*** Opening of SUPPLIED ENTRIES ***

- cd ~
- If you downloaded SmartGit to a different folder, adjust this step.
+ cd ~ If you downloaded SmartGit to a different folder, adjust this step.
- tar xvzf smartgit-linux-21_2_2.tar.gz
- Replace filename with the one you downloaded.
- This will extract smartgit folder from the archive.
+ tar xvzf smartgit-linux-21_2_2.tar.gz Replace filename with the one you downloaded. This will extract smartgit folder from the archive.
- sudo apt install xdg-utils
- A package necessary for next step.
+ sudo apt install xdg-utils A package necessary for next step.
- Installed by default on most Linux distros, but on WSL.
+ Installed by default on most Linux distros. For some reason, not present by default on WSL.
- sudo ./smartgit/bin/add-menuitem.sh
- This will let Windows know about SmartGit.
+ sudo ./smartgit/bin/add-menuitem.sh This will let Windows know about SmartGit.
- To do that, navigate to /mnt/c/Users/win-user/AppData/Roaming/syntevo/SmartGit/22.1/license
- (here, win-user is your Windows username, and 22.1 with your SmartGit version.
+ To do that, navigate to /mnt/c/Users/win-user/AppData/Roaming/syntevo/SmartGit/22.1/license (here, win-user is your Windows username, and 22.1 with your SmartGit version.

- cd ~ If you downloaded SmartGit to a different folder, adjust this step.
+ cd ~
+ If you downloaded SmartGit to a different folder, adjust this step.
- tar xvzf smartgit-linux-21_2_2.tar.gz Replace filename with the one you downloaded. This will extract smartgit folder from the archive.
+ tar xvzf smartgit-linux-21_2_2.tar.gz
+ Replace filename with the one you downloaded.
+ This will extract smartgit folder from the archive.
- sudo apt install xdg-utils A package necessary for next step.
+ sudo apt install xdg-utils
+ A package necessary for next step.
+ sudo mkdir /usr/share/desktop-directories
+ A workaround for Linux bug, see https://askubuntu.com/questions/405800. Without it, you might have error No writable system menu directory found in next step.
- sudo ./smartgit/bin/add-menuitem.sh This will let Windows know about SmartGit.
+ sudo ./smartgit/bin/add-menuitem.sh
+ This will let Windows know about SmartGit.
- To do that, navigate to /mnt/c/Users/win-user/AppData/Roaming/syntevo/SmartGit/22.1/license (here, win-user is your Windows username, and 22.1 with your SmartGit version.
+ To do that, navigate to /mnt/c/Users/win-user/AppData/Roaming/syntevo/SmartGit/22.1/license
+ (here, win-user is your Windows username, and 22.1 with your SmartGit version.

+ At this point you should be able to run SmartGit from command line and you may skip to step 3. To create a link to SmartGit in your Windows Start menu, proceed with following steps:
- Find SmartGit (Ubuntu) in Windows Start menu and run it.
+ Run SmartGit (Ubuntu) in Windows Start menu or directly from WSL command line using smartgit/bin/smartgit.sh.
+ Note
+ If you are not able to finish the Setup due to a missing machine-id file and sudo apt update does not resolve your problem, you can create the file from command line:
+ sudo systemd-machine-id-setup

*** Close of SUPPLIED ENTRIES ***

TO DO
Pull out all lines of the data with the string "from".

TASK ANSWER
- This will extract smartgit folder from the archive.
+ tar xvzf smartgit-linux-21_2_2.tar.gz Replace filename with the one you downloaded. This will extract smartgit folder from the archive.
- tar xvzf smartgit-linux-21_2_2.tar.gz Replace filename with the one you downloaded. This will extract smartgit folder from the archive.
+ This will extract smartgit folder from the archive.
+ At this point you should be able to run SmartGit from command line and you may skip to step 3. To create a link to SmartGit in your Windows Start menu, proceed with following steps:
+ Run SmartGit (Ubuntu) in Windows Start menu or directly from WSL command line using smartgit/bin/smartgit.sh.
+ If you are not able to finish the Setup due to a missing machine-id file and sudo apt update does not resolve your problem, you can create the file from command line:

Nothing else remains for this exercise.